[Dataset records]

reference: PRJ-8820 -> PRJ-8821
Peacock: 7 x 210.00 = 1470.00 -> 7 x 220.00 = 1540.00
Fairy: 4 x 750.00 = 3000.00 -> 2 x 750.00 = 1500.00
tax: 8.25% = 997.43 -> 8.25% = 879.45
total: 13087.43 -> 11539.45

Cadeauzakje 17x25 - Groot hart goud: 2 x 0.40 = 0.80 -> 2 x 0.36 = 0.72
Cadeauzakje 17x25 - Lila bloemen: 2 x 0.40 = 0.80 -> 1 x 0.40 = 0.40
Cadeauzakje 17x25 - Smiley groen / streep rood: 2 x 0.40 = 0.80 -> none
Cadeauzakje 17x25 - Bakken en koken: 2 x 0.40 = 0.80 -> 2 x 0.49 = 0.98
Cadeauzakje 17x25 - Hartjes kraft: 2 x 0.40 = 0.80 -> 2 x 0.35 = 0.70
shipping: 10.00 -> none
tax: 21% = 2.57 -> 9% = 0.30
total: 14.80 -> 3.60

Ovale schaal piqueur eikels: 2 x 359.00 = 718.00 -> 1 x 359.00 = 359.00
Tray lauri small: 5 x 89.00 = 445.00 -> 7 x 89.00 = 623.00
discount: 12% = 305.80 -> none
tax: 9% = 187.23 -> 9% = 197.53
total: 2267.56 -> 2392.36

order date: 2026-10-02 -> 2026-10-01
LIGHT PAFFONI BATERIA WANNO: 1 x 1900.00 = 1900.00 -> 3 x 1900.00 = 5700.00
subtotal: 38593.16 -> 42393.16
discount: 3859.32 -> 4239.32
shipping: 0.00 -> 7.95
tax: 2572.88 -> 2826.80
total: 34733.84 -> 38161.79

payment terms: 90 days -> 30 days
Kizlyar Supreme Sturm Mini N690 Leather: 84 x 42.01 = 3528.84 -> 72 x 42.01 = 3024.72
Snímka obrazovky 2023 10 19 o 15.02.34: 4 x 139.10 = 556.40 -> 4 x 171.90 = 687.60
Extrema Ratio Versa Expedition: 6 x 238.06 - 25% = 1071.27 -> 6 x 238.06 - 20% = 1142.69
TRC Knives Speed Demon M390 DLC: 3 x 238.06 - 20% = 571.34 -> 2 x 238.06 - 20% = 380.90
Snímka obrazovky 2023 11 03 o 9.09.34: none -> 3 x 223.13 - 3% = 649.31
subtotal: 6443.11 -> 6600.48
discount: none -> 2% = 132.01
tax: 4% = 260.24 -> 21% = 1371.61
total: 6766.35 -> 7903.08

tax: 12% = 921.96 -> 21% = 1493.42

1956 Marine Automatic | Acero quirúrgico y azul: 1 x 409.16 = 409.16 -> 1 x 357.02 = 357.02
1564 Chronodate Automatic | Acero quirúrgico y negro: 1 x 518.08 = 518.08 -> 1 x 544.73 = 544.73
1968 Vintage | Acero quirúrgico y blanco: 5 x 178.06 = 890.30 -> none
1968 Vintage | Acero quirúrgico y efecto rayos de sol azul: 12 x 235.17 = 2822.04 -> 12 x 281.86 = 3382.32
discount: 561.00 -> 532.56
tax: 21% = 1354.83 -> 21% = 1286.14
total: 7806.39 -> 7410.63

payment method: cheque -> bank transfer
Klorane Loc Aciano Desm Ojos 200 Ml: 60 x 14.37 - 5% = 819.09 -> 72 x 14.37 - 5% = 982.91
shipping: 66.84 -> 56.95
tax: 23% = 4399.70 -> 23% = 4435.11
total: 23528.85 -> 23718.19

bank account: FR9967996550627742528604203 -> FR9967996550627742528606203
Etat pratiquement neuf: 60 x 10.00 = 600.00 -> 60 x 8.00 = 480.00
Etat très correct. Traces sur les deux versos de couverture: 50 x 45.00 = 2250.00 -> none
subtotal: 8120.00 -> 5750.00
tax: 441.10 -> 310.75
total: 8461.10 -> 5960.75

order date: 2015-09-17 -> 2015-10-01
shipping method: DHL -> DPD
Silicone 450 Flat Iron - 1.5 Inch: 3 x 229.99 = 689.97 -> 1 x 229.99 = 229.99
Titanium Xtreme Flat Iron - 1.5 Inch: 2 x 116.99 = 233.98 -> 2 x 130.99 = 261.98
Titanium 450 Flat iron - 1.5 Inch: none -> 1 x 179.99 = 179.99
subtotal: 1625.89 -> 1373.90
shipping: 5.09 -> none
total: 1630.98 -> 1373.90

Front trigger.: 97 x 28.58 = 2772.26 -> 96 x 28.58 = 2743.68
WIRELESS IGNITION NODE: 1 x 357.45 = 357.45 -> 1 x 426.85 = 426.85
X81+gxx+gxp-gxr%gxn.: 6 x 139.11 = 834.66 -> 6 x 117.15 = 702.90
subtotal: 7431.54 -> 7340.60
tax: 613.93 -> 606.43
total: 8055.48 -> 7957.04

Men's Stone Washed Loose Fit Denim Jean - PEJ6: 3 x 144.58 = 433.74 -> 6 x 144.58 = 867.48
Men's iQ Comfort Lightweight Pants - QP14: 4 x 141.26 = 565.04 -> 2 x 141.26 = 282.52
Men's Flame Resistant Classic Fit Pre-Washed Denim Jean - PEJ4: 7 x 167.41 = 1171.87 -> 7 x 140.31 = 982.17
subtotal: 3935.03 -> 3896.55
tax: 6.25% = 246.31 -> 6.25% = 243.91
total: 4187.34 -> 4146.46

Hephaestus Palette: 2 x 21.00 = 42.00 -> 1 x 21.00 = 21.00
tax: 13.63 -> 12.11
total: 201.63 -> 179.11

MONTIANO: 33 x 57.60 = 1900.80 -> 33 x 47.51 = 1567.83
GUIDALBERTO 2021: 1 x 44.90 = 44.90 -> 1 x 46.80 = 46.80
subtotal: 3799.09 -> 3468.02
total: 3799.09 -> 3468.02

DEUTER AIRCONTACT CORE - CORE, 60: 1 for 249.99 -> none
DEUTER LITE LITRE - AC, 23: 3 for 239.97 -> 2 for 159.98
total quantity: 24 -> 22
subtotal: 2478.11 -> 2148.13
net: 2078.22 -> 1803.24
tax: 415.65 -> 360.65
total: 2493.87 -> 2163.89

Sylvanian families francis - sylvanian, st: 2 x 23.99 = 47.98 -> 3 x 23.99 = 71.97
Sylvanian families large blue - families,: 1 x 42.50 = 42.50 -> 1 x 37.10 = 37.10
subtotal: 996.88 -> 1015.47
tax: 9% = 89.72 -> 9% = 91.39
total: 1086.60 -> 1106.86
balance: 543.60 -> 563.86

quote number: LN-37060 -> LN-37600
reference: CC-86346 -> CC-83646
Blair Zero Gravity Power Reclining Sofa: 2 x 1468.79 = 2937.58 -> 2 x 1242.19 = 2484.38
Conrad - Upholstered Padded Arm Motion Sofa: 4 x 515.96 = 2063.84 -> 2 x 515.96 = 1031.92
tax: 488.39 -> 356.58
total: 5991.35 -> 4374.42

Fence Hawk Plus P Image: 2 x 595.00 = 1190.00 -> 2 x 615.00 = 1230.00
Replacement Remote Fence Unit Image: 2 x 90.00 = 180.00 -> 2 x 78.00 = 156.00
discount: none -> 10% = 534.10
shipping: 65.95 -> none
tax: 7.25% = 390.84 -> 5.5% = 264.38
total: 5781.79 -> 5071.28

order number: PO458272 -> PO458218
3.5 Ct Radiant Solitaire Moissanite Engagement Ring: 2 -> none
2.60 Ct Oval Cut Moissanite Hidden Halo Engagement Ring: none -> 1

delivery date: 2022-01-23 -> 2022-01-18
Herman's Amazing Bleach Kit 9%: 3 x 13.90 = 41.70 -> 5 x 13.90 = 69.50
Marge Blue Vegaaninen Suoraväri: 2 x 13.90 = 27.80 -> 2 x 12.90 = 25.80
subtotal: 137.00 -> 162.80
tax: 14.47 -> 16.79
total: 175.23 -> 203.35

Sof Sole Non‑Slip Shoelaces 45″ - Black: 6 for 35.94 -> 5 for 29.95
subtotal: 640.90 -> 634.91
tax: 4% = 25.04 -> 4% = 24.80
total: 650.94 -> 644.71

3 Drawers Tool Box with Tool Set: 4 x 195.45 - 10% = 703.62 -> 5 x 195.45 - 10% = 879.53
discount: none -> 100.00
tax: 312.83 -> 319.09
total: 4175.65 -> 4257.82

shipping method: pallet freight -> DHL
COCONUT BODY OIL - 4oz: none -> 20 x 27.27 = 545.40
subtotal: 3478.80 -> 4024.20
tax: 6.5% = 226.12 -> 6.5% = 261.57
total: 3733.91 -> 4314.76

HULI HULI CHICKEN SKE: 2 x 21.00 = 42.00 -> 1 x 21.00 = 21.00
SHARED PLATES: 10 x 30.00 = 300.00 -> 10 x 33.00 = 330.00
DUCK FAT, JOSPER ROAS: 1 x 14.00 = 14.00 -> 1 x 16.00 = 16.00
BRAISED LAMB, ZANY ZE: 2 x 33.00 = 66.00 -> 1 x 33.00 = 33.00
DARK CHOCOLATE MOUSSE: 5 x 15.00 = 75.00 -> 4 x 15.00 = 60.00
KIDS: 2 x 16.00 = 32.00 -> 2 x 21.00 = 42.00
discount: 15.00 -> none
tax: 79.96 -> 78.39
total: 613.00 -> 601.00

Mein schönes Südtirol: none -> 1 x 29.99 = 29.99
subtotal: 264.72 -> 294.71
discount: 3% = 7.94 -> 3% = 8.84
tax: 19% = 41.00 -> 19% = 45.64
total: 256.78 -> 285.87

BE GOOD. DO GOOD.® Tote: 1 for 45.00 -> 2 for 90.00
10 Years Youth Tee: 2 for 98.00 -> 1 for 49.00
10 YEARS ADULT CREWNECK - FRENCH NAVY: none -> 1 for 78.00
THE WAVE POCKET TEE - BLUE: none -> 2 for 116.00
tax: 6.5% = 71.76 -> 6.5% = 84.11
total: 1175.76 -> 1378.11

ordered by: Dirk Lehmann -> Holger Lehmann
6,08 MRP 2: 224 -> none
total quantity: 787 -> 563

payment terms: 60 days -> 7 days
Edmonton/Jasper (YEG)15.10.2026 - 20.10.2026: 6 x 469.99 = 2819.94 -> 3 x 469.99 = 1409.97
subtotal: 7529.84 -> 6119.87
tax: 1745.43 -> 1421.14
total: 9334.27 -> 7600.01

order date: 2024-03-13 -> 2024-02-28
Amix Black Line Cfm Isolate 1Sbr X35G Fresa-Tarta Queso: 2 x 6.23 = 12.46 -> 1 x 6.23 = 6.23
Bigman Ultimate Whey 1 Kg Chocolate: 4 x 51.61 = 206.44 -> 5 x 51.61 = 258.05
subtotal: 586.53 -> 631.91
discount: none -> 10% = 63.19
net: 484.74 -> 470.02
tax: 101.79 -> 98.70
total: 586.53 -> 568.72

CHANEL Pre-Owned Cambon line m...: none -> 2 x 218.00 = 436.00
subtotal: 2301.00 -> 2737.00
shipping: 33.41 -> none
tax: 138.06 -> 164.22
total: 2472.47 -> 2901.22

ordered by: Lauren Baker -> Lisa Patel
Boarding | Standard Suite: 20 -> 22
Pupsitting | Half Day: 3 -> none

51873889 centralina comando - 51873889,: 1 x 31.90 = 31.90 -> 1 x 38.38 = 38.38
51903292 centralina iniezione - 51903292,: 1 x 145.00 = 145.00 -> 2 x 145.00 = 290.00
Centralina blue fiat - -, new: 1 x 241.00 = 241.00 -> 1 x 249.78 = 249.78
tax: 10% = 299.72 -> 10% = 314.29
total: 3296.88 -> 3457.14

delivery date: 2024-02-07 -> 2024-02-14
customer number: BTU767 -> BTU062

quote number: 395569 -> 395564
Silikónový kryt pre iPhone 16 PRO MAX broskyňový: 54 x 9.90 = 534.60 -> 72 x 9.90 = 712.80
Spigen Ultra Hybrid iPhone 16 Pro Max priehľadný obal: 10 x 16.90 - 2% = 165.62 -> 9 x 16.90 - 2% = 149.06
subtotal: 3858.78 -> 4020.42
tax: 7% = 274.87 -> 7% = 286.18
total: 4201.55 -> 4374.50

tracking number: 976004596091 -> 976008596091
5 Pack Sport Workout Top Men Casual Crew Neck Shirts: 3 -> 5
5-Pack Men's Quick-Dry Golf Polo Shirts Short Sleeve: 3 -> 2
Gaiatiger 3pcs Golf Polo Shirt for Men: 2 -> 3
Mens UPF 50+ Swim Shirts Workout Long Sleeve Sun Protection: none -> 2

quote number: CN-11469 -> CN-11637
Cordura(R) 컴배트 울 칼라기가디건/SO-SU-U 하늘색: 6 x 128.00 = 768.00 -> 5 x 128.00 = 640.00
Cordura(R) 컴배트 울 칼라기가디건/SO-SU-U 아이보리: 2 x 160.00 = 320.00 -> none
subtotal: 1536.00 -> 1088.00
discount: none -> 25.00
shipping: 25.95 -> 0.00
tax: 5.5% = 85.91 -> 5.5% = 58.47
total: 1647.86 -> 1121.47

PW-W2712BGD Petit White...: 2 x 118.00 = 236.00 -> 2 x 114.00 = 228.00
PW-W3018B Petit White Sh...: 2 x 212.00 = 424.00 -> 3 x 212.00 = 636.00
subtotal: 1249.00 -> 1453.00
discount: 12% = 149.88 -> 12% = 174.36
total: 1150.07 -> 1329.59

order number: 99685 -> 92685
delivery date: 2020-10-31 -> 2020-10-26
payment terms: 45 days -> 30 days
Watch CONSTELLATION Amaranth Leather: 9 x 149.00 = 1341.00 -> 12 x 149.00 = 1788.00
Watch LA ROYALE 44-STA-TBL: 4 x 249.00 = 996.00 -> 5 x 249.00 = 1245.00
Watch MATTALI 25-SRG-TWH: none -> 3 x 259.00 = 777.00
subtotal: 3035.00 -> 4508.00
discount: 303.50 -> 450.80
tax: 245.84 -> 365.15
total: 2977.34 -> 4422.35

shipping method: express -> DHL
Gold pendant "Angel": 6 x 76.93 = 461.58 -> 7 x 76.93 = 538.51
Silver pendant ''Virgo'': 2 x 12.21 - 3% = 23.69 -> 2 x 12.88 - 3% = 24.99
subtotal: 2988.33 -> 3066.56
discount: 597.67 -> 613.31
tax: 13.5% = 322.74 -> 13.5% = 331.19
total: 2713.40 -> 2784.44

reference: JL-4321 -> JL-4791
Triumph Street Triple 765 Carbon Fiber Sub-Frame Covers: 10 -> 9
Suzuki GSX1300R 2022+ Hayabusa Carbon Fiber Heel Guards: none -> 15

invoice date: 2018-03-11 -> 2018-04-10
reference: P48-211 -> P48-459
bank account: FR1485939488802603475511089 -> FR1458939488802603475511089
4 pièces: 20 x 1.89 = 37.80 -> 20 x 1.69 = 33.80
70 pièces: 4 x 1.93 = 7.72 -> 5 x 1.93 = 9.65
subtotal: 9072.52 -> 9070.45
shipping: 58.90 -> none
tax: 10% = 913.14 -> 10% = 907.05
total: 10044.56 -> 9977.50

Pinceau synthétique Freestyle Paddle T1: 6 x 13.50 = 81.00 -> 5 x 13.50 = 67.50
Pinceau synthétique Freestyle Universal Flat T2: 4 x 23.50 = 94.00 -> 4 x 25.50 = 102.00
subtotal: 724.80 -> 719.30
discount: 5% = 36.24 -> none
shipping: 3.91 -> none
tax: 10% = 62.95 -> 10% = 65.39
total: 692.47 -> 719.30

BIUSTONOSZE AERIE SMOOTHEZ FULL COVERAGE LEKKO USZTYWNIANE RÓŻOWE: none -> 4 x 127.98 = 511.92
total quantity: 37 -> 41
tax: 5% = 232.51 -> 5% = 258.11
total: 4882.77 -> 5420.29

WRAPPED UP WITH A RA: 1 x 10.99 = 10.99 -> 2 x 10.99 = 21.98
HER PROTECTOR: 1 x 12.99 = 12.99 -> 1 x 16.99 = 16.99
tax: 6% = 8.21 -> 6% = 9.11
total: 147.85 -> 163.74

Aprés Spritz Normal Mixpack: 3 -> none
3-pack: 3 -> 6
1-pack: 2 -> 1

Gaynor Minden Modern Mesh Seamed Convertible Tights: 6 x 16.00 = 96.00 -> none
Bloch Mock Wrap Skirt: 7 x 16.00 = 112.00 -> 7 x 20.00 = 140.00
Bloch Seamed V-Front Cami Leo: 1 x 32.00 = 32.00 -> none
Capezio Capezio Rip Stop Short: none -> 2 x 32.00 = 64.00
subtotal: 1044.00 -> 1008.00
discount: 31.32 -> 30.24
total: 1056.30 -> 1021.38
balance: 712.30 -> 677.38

### WORK TASK
Beginning at the line with "reference: CC-86346 -> CC-83646" and ending at the line with "10 Years Youth", reproduce each line of the data above exactly, and add no other lines.

### ANSWER FOR THIS EXERCISE
reference: CC-86346 -> CC-83646
Blair Zero Gravity Power Reclining Sofa: 2 x 1468.79 = 2937.58 -> 2 x 1242.19 = 2484.38
Conrad - Upholstered Padded Arm Motion Sofa: 4 x 515.96 = 2063.84 -> 2 x 515.96 = 1031.92
tax: 488.39 -> 356.58
total: 5991.35 -> 4374.42

Fence Hawk Plus P Image: 2 x 595.00 = 1190.00 -> 2 x 615.00 = 1230.00
Replacement Remote Fence Unit Image: 2 x 90.00 = 180.00 -> 2 x 78.00 = 156.00
discount: none -> 10% = 534.10
shipping: 65.95 -> none
tax: 7.25% = 390.84 -> 5.5% = 264.38
total: 5781.79 -> 5071.28

order number: PO458272 -> PO458218
3.5 Ct Radiant Solitaire Moissanite Engagement Ring: 2 -> none
2.60 Ct Oval Cut Moissanite Hidden Halo Engagement Ring: none -> 1

delivery date: 2022-01-23 -> 2022-01-18
Herman's Amazing Bleach Kit 9%: 3 x 13.90 = 41.70 -> 5 x 13.90 = 69.50
Marge Blue Vegaaninen Suoraväri: 2 x 13.90 = 27.80 -> 2 x 12.90 = 25.80
subtotal: 137.00 -> 162.80
tax: 14.47 -> 16.79
total: 175.23 -> 203.35

Sof Sole Non‑Slip Shoelaces 45″ - Black: 6 for 35.94 -> 5 for 29.95
subtotal: 640.90 -> 634.91
tax: 4% = 25.04 -> 4% = 24.80
total: 650.94 -> 644.71

3 Drawers Tool Box with Tool Set: 4 x 195.45 - 10% = 703.62 -> 5 x 195.45 - 10% = 879.53
discount: none -> 100.00
tax: 312.83 -> 319.09
total: 4175.65 -> 4257.82

shipping method: pallet freight -> DHL
COCONUT BODY OIL - 4oz: none -> 20 x 27.27 = 545.40
subtotal: 3478.80 -> 4024.20
tax: 6.5% = 226.12 -> 6.5% = 261.57
total: 3733.91 -> 4314.76

HULI HULI CHICKEN SKE: 2 x 21.00 = 42.00 -> 1 x 21.00 = 21.00
SHARED PLATES: 10 x 30.00 = 300.00 -> 10 x 33.00 = 330.00
DUCK FAT, JOSPER ROAS: 1 x 14.00 = 14.00 -> 1 x 16.00 = 16.00
BRAISED LAMB, ZANY ZE: 2 x 33.00 = 66.00 -> 1 x 33.00 = 33.00
DARK CHOCOLATE MOUSSE: 5 x 15.00 = 75.00 -> 4 x 15.00 = 60.00
KIDS: 2 x 16.00 = 32.00 -> 2 x 21.00 = 42.00
discount: 15.00 -> none
tax: 79.96 -> 78.39
total: 613.00 -> 601.00

Mein schönes Südtirol: none -> 1 x 29.99 = 29.99
subtotal: 264.72 -> 294.71
discount: 3% = 7.94 -> 3% = 8.84
tax: 19% = 41.00 -> 19% = 45.64
total: 256.78 -> 285.87

BE GOOD. DO GOOD.® Tote: 1 for 45.00 -> 2 for 90.00
10 Years Youth Tee: 2 for 98.00 -> 1 for 49.00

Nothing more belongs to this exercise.